The voice hushed, and shutters creaked closed. Gods. Emily squeezed her eyes shut, digging the heels of her palms in. She hoped that Sylvia was okay. She sat there for a moment, then stood, thankful she hadn’t taken off her boots. Looking at the imprint her fall—time jump? dimension hop?—had made in the dirt, she felt utterly alone. Her grandmother’s name was almost on her lips once again before Emily reminded herself that it was futile. Wherever Sylvia was, it wasn’t here. And wherever here was, Emily had absolutely no idea. She also didn’t want the owner of the shutters coming back to investigate, because she hated eyes on her and there was that tiny detail about her having no idea where or when she was. But for as much anxiety that thought gave her, there was also an undercurrent. One of excitement. It was a guilty one, probably bred from too many books and too many conversations of hypotheticals with Claire. But hey, she’d just gone through some kind of portal to an alternate something, which wasn’t un-exciting—But, she reminded herself, this could also all be a hallucination.
Which meant that she needed to investigate. Alone, unguided, and very confused. Great.

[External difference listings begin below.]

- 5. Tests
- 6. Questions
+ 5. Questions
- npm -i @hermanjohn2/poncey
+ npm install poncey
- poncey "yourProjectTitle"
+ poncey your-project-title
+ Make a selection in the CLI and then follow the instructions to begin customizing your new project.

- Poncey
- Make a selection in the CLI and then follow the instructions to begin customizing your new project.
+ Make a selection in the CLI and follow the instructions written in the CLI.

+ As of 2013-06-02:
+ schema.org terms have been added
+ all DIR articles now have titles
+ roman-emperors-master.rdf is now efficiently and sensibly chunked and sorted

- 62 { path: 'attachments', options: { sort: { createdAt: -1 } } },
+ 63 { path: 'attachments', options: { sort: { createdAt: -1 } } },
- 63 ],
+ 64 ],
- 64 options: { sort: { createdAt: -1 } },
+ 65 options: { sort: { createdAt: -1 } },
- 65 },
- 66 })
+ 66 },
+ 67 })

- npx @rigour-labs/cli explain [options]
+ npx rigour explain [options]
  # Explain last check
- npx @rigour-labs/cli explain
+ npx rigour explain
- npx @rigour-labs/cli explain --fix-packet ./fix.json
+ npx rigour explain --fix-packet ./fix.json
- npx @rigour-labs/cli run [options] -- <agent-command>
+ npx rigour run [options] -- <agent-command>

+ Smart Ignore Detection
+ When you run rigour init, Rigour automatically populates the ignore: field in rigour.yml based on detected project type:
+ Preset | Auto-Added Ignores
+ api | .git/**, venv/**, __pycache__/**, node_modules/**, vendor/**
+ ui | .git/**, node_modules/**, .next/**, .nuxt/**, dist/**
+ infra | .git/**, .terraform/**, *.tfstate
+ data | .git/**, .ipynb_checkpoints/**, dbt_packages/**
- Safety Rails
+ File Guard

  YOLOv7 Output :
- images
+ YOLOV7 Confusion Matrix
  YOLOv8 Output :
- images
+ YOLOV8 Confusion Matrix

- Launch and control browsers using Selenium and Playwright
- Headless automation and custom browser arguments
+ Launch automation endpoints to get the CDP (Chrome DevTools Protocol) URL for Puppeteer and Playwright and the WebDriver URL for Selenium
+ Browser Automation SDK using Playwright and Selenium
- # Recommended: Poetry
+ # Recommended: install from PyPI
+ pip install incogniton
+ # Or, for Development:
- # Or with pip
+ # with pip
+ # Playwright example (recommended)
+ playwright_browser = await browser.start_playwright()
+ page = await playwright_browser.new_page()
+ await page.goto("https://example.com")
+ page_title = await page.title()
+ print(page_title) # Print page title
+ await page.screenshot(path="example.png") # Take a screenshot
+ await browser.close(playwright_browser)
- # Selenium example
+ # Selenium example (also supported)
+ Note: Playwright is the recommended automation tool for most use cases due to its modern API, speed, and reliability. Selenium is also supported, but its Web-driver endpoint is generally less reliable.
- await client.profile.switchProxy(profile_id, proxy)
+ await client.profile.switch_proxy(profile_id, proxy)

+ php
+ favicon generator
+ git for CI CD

Emily took one step, then another, carefully, quietly, padding towards the ally entrance. As she neared it, her first impression was that whatever lay beyond was… rushed. Noises—voices, creaking wood, dirt crunching underfoot... were those hooves?—flooded from the entrance. A figure—two—wearing rough-spun dresses or those same muted browns and reds momentarily blocked the light as they passed, then continued into what lay beyond. She stopped then, just within the alley, awestruck. The street beyond was narrow, definitely wider than the alleyway, but still barely wide enough for one car.
But she would be extremely surprised if any car had ever set… wheel in it. The passing horse and cart looked right at home. And so did the little stand set up against a building to her left, where a woman with tightly pleated hair was selling someone bread in exchange for bronze coins. And so did the group of men in honest-to-god armor walking quickly past her.
Um. Okay, so either she’d just been teleported to some kind of renaissance fair, or to something much, much farther away. Well, it didn’t seem like she was in any immediate danger, fingers crossed. Hopefully, Sylvia knew that if she knew about “it” coming. The sun was fierce against Emily’s cheeks, and for a moment, she just stood. The excitement was welling up inside of her, something Sylvia wanted to act on in a heartbeat. She wanted to rush over to that shopkeeper with the pleated hair and ask her what year it was, she wanted to confront those armored men and ask if their swords were real and sharp, and she wanted to walk into the building across the way and find out what it was really selling because the sign looked like a potion. Most of all, she wished Claire were here to enjoy whatever this was with her, that Sylvia was here to guide her on whatever “journey” Emily was supposed to embark on.
The thought of Sylvia quickly sobered her. This wasn’t a fantasy story to enjoy, it was real (or a hallucination). In a movie, the hero would leap this divide—leave the alleyway—careless and confident and ready. In Nevis, Sylvia would encourage her to make those same leaps. But this wasn’t a movie or Nevis, and Sylvia wasn’t here. This wasn’t a page she was writing, and now her breaths came faster because she was scared. So when she made her leap, it wasn’t a leap at all. It was a hesitant (and very literal) toeing of the line, as she placed one foot beyond the alleyway, watching the light travel across it, and then the rest of her.